:: Data in this exercise ::

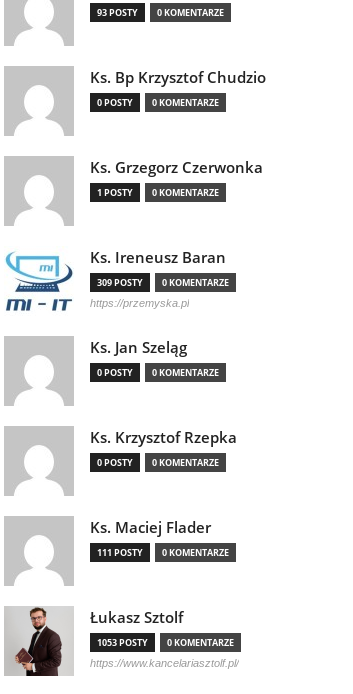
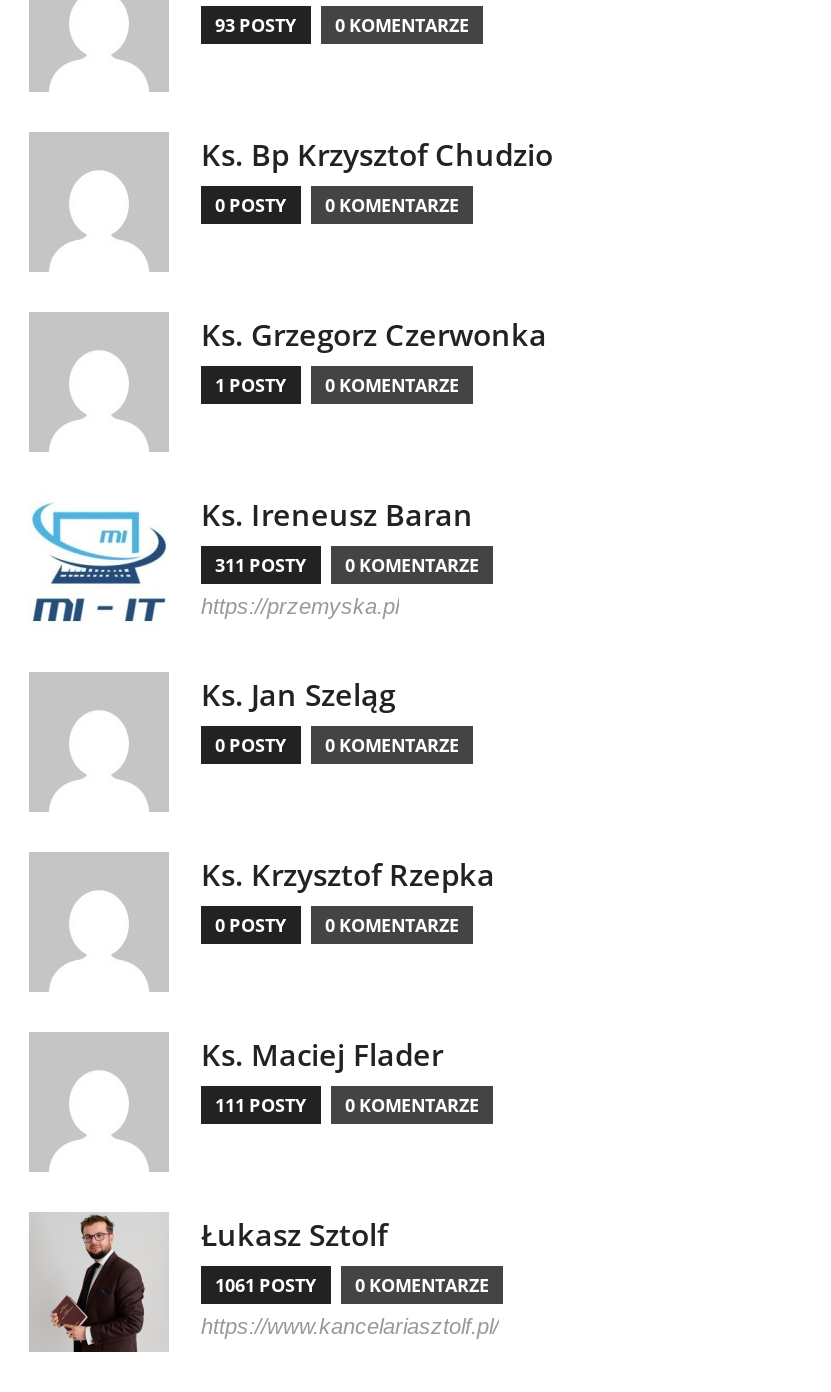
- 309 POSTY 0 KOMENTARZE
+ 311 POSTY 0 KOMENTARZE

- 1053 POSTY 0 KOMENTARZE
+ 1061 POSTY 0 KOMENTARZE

:::
:: Data in this exercise ::

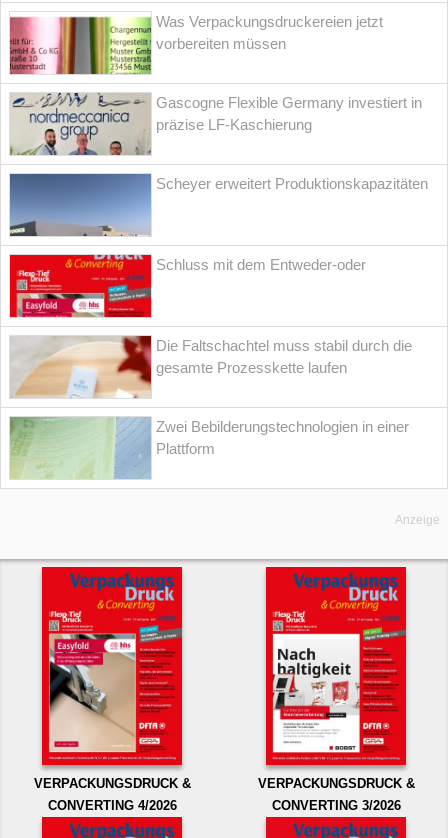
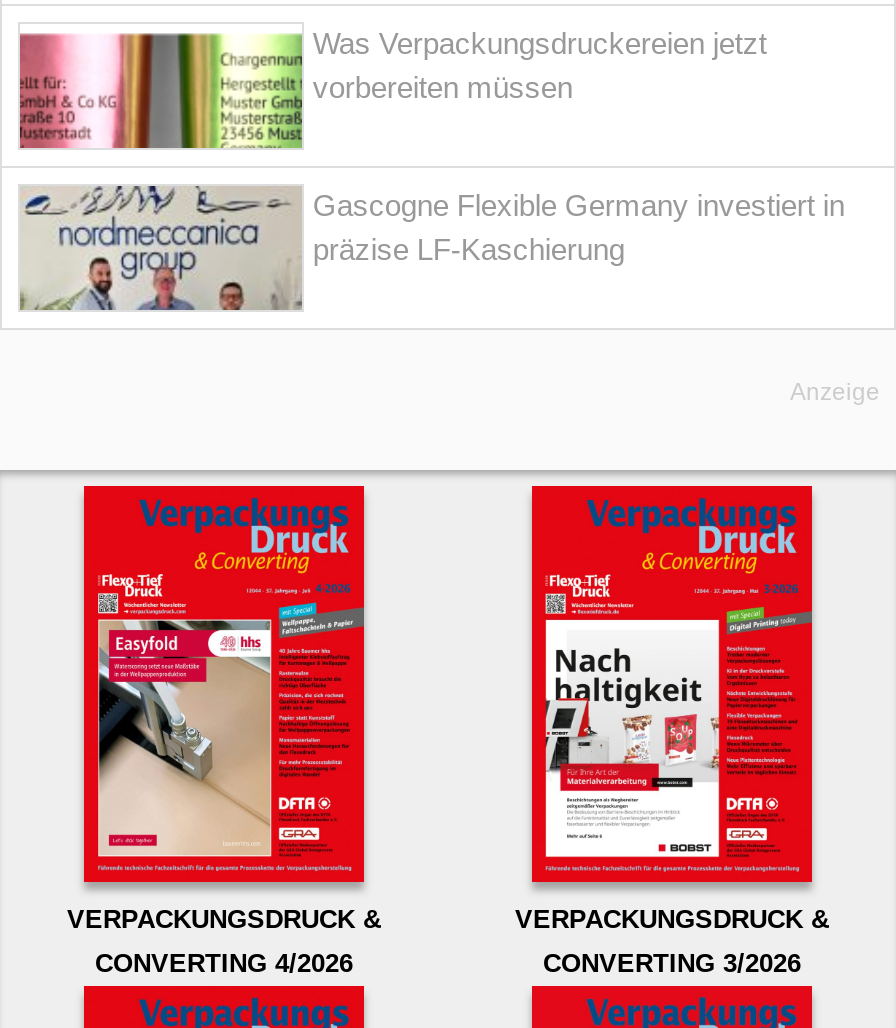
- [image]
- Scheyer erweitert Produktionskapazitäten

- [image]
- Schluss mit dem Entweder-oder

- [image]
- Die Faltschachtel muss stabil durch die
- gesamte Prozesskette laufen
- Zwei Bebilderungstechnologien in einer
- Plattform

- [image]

:::
:: Data in this exercise ::

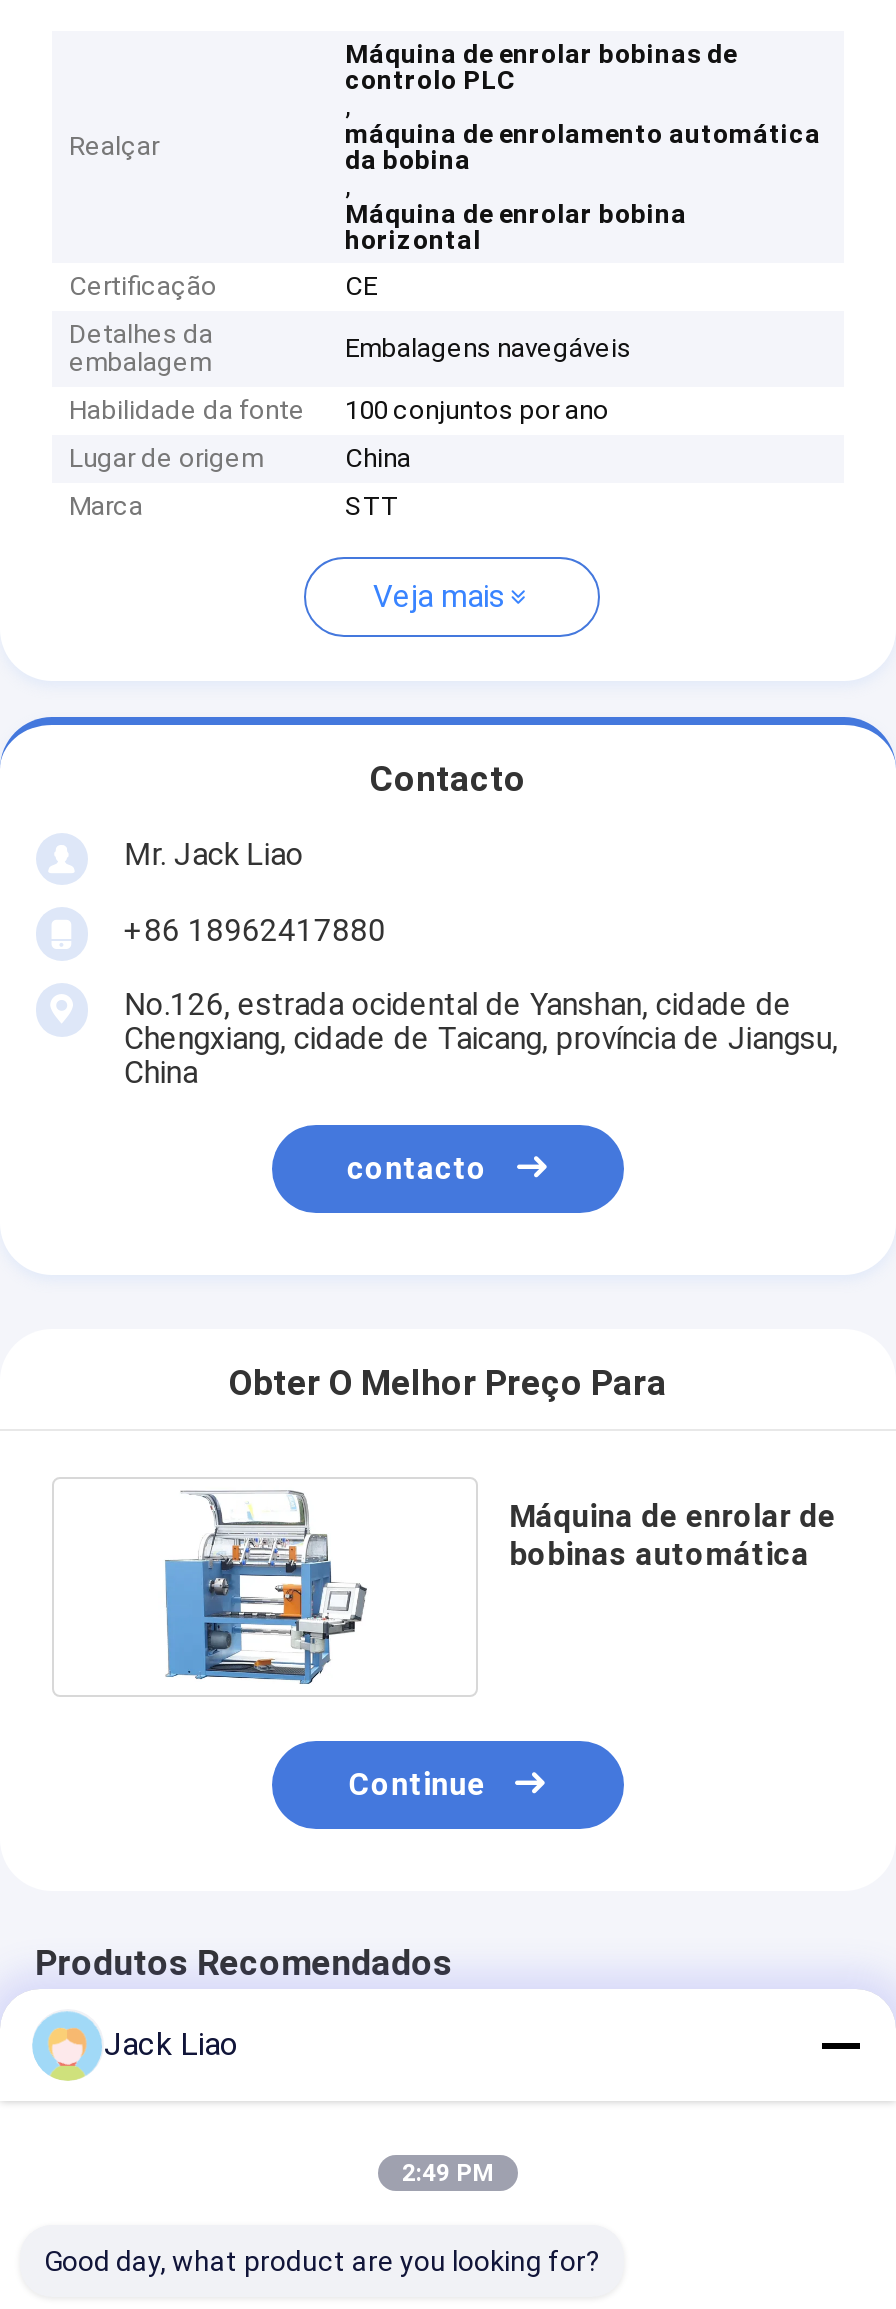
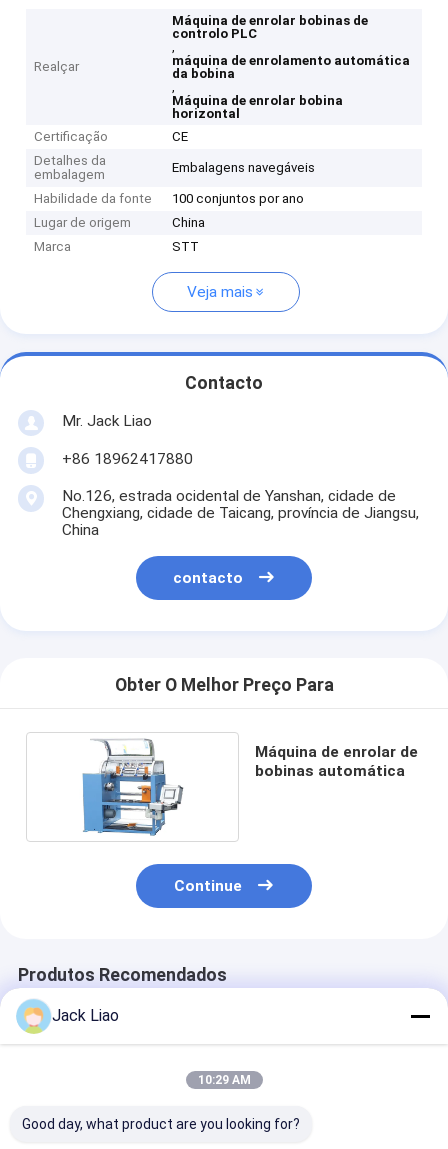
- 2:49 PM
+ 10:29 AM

:::

*Work task*:
Give back precisely the lines above that start at the line containing "- 309 POSTY 0 KOMENTARZE" and end at the line containing "1061 POSTY 0 KOMENTARZE", inclusive. No other lines belong in the output.

*Solution to the exercise*:
- 309 POSTY 0 KOMENTARZE
+ 311 POSTY 0 KOMENTARZE

- 1053 POSTY 0 KOMENTARZE
+ 1061 POSTY 0 KOMENTARZE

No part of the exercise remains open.